▸ **WHAT YOU ARE ASKED TO DO**
Search the records for the string "color" and return each line that has it.

[Web interface edit records]

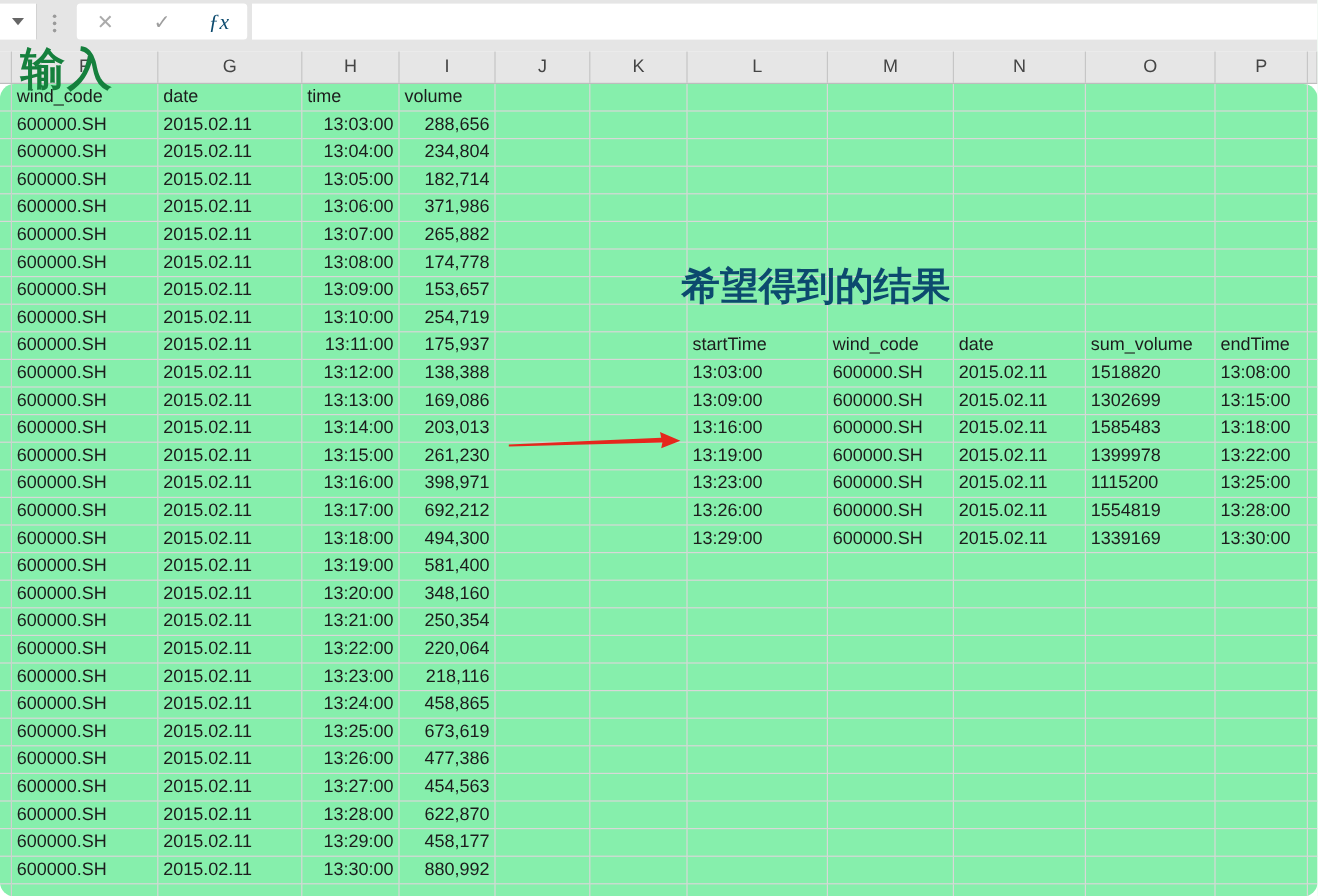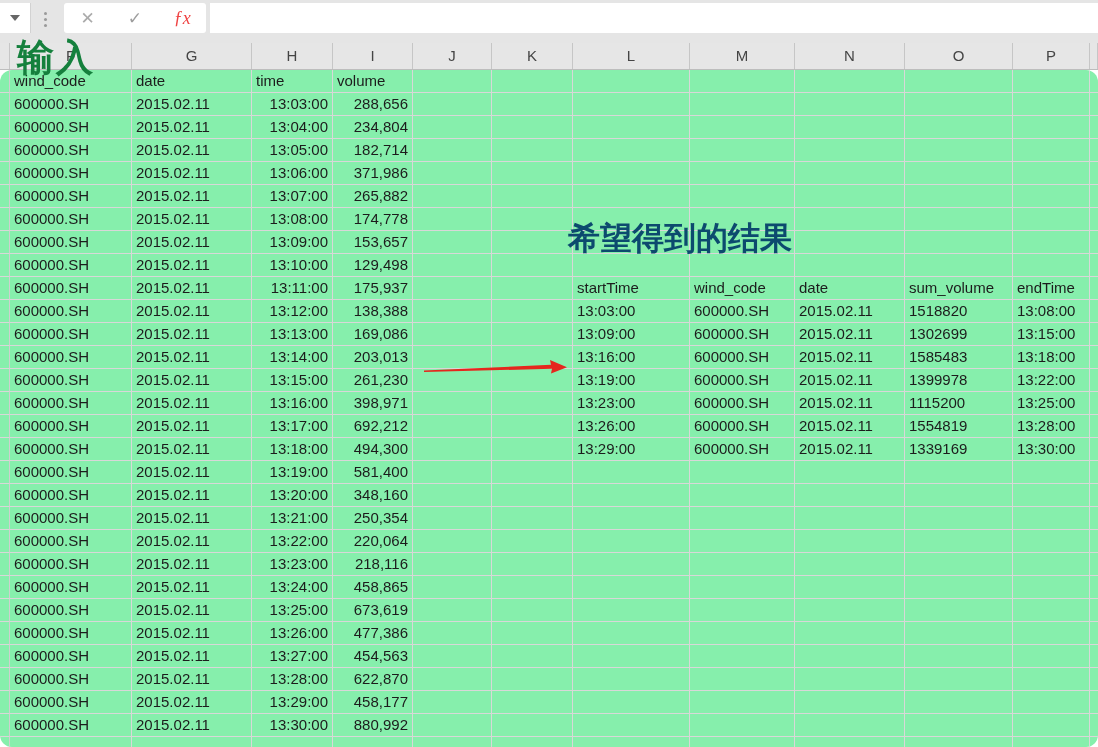--- a/index.html
+++ b/index.html
@@ -12,21 +12,21 @@
            border-right:1px solid #d2d2d2;display:flex;align-items:center;justify-content:center;}
   .nb-arrow{width:0;height:0;border-left:5px solid transparent;border-right:5px solid transparent;
             border-top:6px solid #666;}
   .grip{position:absolute;left:44px;top:12px;width:3px;height:3px;background:#9a9a9a;border-radius:50%;
         box-shadow:0 6px 0 #9a9a9a,0 12px 0 #9a9a9a;}
   .fxbox{position:absolute;left:64px;top:3px;width:142px;height:30px;background:#fff;border-radius:3px;
          display:flex;align-items:center;justify-content:space-around;}
   .fxbox .tb-btn{width:34px;height:28px;display:flex;align-items:center;justify-content:center;
                  font-size:17px;color:#ababab;cursor:default;}
   .tb-btn.enter{color:#9e9e9e;}
-  .tb-btn.fx{font-family:"Liberation Serif",serif;font-style:italic;font-size:18px;color:#ef4444;}
+  .tb-btn.fx{font-family:"Liberation Serif",serif;font-style:italic;font-size:18px;color:#0c4a6e;}
   .formulabar{position:absolute;left:210px;top:3px;width:888px;height:30px;background:#fff;
               border:none;font-size:14px;color:#222;padding:0 6px;box-sizing:border-box;outline:none;}
 
   
   .colheaders{position:absolute;left:0;top:43px;width:1098px;height:27px;display:flex;
               background:#e6e6e6;border-bottom:1px solid #bdbdbd;box-sizing:border-box;}
   .colh{height:26px;line-height:26px;text-align:center;font-size:15px;color:#454545;
         border-right:1px solid #c6c6c6;box-sizing:border-box;flex:none;}
   .colh.corner{border-right:1px solid #c6c6c6;}
 
@@ -183,21 +183,21 @@
       <div class="cell"></div>
       <div class="cell"></div>
       <div class="cell"></div>
       <div class="cell"></div>
       <div class="cell"></div>
       <div class="cell"></div>
       <div class="cell rowhdr"></div>
       <div class="cell l">600000.SH</div>
       <div class="cell l">2015.02.11</div>
       <div class="cell r">13:10:00</div>
-      <div class="cell r">129,498</div>
+      <div class="cell r">254,719</div>
       <div class="cell"></div>
       <div class="cell"></div>
       <div class="cell"></div>
       <div class="cell"></div>
       <div class="cell"></div>
       <div class="cell"></div>
       <div class="cell"></div>
       <div class="cell"></div>
       <div class="cell rowhdr"></div>
       <div class="cell l">600000.SH</div>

▸ **EXPECTED ANSWER**
                  font-size:17px;color:#ababab;cursor:default;}
   .tb-btn.enter{color:#9e9e9e;}
-  .tb-btn.fx{font-family:"Liberation Serif",serif;font-style:italic;font-size:18px;color:#ef4444;}
+  .tb-btn.fx{font-family:"Liberation Serif",serif;font-style:italic;font-size:18px;color:#0c4a6e;}
               border:none;font-size:14px;color:#222;padding:0 6px;box-sizing:border-box;outline:none;}
   .colh{height:26px;line-height:26px;text-align:center;font-size:15px;color:#454545;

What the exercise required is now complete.